Quarantino · 05/01/2021 19:45

Good gosh, thank you very much firefliess!

I can't remember where I saw it but an article was doing the rounds - possibly the Lancet - saying how you can't get herd immunity naturally; you need vaccination. I meant to pin it to read it but clearly never did.

QueenStromba · 05/01/2021 19:45

If we'd just let rip at the start then hospitals would have run out of beds and the death rate would have skyrocketed.

InMySpareTime · 05/01/2021 19:46

That's assuming nobody caught it twice. We can never know how many of the untested "probably Covid" cases have lost their initial immunity over the months, but there will be a proportion of early cases that are becoming susceptible to the new variant due to waning immunity so the maths is not as simple as it looks at first sight.

Firefliess · 05/01/2021 19:50

@Quarantino The question of whether you can get herd immunity naturally or not depends on what you mean by herd immunity. If you want to completely irradiate a disease you need vaccination, to ensure people become immune at a young age without infecting others - as has been achieved with smallpox and nearly achieves with polio. But you can get a level of herd immunity that keeps infections down to low and manageable levels as we have with chickenpox. And with those kind of levels it's possible for someone who's not immune to go for years without catching it

Firefliess · 05/01/2021 19:54

@Inmysparetime. Yes that is one issue with my calculations, though I do think the evidence is that it's quite low numbers infected twice.
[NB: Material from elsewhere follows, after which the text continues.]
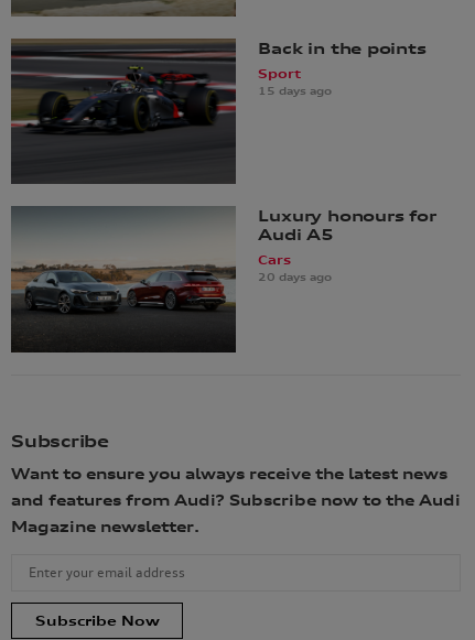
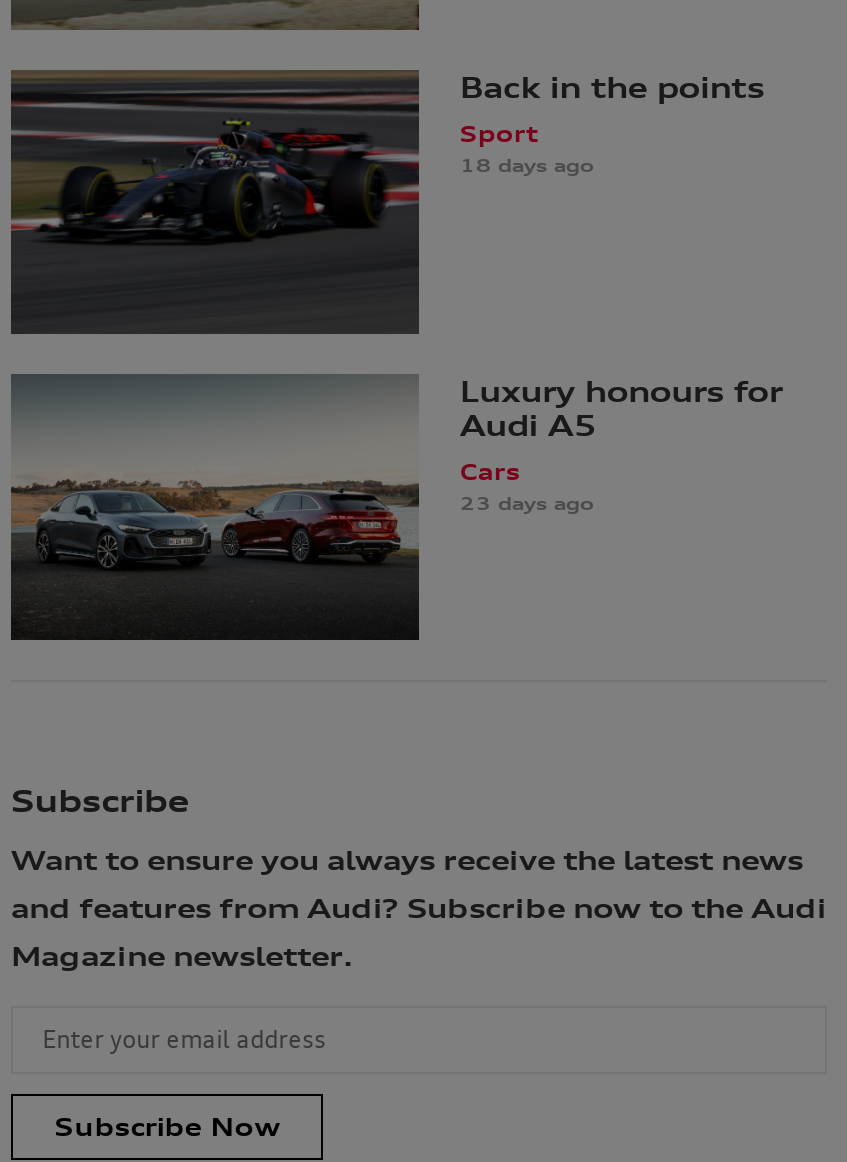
[258,85,332,97] 15 days ago -> [460,154,594,176] 18 days ago
[258,271,332,284] 20 days ago -> [460,493,594,515] 23 days ago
Firefliess · 05/01/2021 19:56

@Queen - well that is true. The death rate would indeed have been much higher if we hadn't done something to stop the natural rate of rise during the spring or currently.

Hardbackwriter · 05/01/2021 20:06

Smaller regrets:

  1. I wish I'd been organised enough to get an appointment to have my hair cut before Christmas -'ah, I'll do it in January, I thought'
  2. I really wish I'd washed my mug up before leaving work on that day in March before work announced that we would work from home 'for a few weeks', and I really wish I'd grabbed my aeropress out of my desk drawer...
Hardbackwriter · 05/01/2021 20:07

Whoops, this is very much the wrong thread for that post Blush - sorry everyone!

TheSunIsStillShining · 05/01/2021 20:14

re:mutations

There's also a factor that immunocompromised people might accelerate a mutation. It was in a bmj article, but no link, sorry

Witchend · 05/01/2021 20:48

[quote Firefliess]@Inmysparetime. Yes that is one issue with my calculations, though I do think the evidence is that it's quite low numbers infected twice. [/quote]
I don't think we can reach any conclusion on people infected twice yet.

Partially because so few people were tested relatively before May time, secondly because to my knowledge, they've only counted as infected twice if they have sequenced it and found it a different sequence, and they weren't doing that to all people (I think I saw 1 in 10 quoted, but not sure where that came from).

CommanderBurnham · 05/01/2021 21:14

Be just been looking at the summary data and if the average time between diagnosis and death is 3 weeks then today's death figures arise from a case rate of approx 35k. Today's is 60k plus.